TASK DETAILS:
Please repeat the lines below exactly. Begin with the line containing "be useful https://github.com/bcicen/ctop" and go on through the line containing "- sowie eine ContactAdapter".

INFORMATION PROVIDED:

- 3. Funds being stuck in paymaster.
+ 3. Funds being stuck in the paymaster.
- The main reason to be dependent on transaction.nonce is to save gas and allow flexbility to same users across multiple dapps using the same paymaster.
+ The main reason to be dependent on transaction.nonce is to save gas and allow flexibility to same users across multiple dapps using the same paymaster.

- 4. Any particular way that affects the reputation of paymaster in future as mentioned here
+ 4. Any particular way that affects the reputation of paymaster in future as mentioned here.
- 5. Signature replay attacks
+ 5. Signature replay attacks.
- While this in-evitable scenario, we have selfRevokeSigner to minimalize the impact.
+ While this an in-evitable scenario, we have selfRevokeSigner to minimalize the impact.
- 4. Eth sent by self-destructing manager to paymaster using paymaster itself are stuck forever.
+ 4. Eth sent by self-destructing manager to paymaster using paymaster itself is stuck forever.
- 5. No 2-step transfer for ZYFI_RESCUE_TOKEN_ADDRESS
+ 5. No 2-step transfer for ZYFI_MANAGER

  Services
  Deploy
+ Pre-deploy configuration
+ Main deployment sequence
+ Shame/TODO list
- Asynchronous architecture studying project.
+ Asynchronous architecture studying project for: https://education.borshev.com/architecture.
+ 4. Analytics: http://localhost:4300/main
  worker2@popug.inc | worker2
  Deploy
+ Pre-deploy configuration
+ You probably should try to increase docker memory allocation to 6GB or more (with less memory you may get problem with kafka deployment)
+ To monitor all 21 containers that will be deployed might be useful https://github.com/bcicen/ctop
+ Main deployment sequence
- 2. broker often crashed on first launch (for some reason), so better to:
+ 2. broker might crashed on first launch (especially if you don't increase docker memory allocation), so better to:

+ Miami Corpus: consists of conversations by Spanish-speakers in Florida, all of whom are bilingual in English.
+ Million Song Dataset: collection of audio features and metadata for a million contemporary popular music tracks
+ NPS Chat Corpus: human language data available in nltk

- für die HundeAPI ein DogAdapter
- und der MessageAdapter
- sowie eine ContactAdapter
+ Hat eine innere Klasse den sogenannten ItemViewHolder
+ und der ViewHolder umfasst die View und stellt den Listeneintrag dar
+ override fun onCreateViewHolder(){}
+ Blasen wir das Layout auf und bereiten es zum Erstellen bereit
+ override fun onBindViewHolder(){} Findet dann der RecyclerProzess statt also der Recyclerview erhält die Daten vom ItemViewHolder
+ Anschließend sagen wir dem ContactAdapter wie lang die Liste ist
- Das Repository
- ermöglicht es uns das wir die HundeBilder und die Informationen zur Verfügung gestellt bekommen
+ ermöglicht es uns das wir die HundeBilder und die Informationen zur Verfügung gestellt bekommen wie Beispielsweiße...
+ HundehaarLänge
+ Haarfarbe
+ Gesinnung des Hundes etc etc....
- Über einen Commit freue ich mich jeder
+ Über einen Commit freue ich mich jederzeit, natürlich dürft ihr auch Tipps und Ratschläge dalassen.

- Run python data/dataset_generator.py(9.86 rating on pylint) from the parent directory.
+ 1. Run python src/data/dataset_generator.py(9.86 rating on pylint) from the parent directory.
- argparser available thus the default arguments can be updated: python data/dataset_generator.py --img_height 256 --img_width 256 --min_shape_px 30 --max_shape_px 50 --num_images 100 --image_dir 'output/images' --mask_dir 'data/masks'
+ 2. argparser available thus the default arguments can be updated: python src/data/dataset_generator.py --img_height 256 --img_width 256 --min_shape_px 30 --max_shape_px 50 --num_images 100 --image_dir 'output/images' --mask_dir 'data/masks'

YOUR RESPONSE:
+ To monitor all 21 containers that will be deployed might be useful https://github.com/bcicen/ctop
+ Main deployment sequence
- 2. broker often crashed on first launch (for some reason), so better to:
+ 2. broker might crashed on first launch (especially if you don't increase docker memory allocation), so better to:

+ Miami Corpus: consists of conversations by Spanish-speakers in Florida, all of whom are bilingual in English.
+ Million Song Dataset: collection of audio features and metadata for a million contemporary popular music tracks
+ NPS Chat Corpus: human language data available in nltk

- für die HundeAPI ein DogAdapter
- und der MessageAdapter
- sowie eine ContactAdapter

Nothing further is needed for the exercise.